During a very dark period of my life, I used to record my thoughts in the middle of the night when I couldn’t sleep. I used to turn on the songs that made me cry and play them over and over. I’d mouth the words until they became part of me and then I’d cry and be able to rest.

This is not that time.

But I am aware of how the patterns of behaviour that I developed out of necessity at that time have imprinted themselves on how I cope with challenges.

Adaptation is critical to human survival, and I wonder if I have become habituated to the sort of aimlessness I am experiencing now. This is not the right word, and far from an accurate characterization of my time and even my personal reflections of my time, but it is an accurate word to describe this feeling. It is a strange world when the reality and the feeling do not match.

Something is different this time, this move, this change. I cannot blame the pandemic, for blame is cause-effect, right-wrong, black-white. And the world is shades upon shades of gray and purple and green and blue and and and.

But I can acknowledge that coping throughout the pandemic has necessitated adaptation.

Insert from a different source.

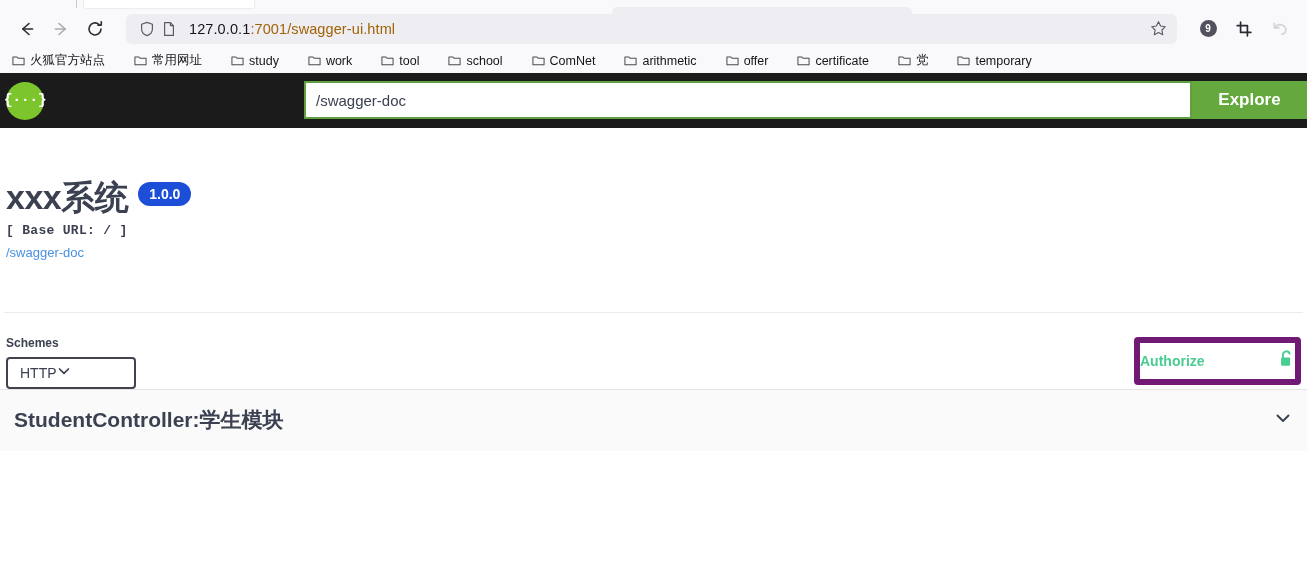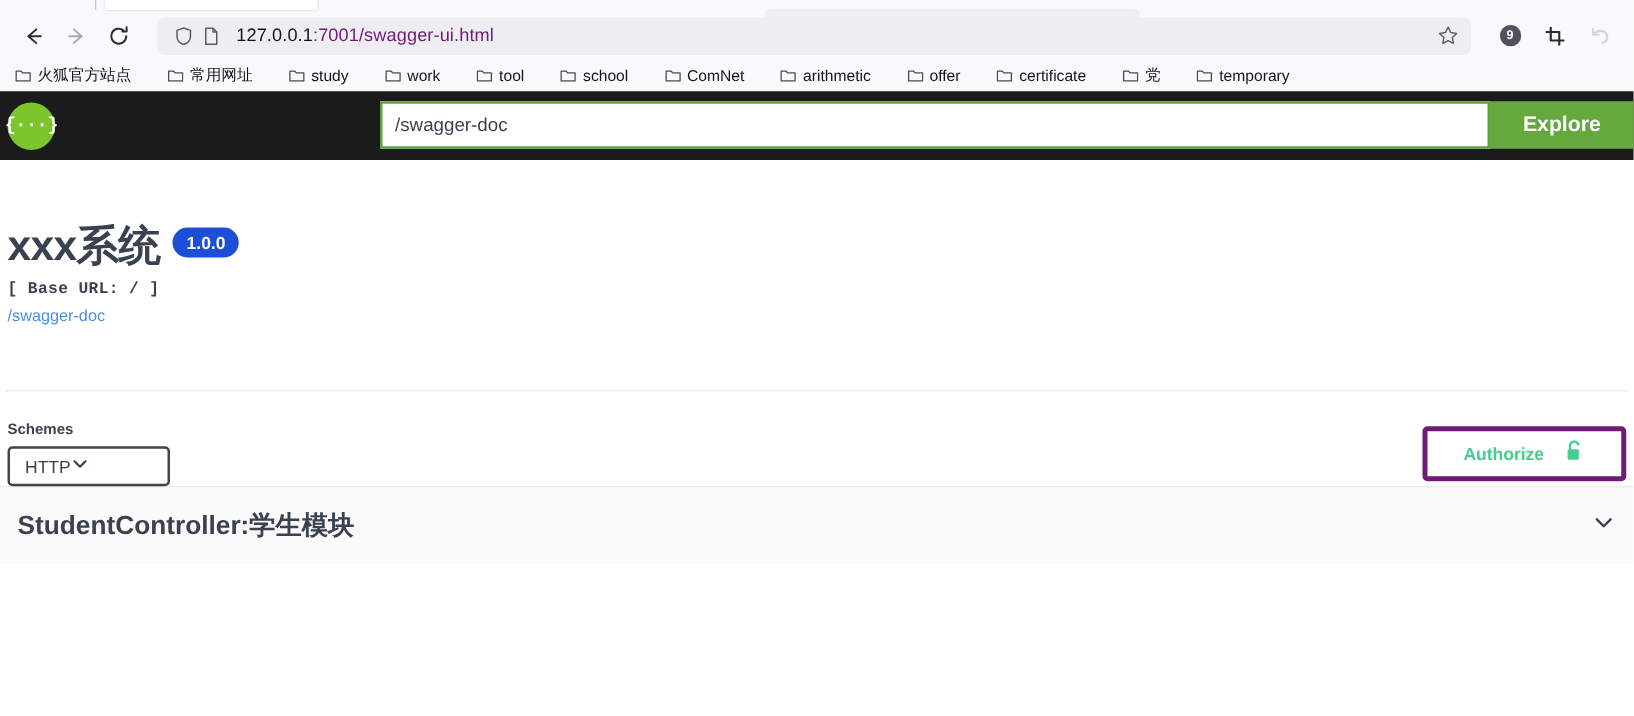":7001/swagger-ui.html" .url-text .dim { color: #701a75 -> #a16207 }
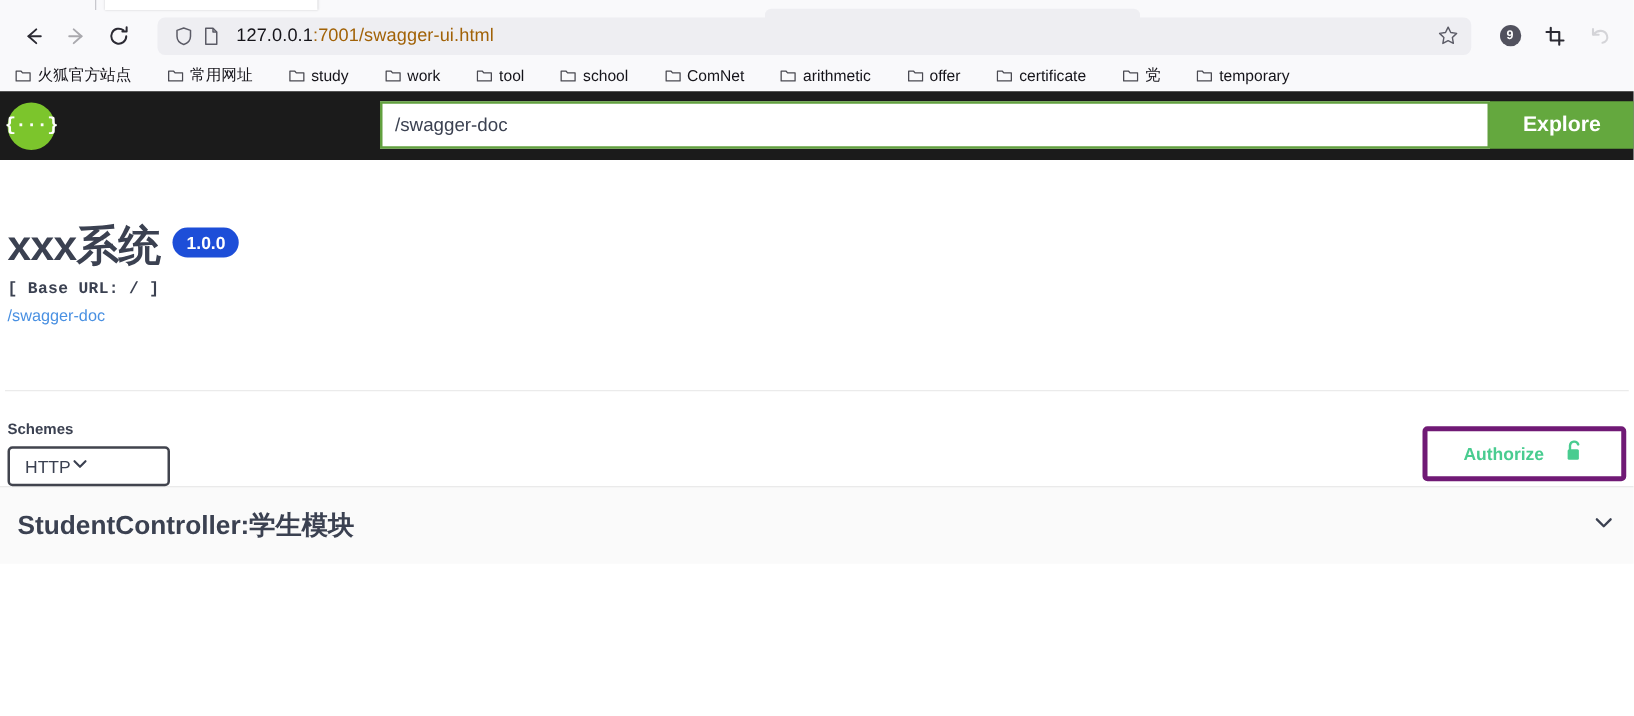"Authorize" .authorize-btn { border: 4px solid #701a75 -> 6px solid #701a75; justify-content: center -> space-between }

I wonder about our claims to significance.

Do we know at the time that a thought, a conversation, a shared glance, an observation will become signficant?

Or is significance developed through, over, across time? And then, is it the act or event itself or our memory and interpretation of it that becomes significant?

And does it matter?


I remember what it means to be excited and intellectually, I am. But my body does not have those feelings. The first inkling I had of what my body had lost was the moment when a friend reminded me, “This is an adventure.” As I write the word, I cannot keep from smiling.

Adventure.

My body knows what it is to have an adventure.

My mind knows what it is to live an adventure.


Does a feeling need a name to be known?

I think that, to know what is in one’s own mind, one must not be afraid of looking.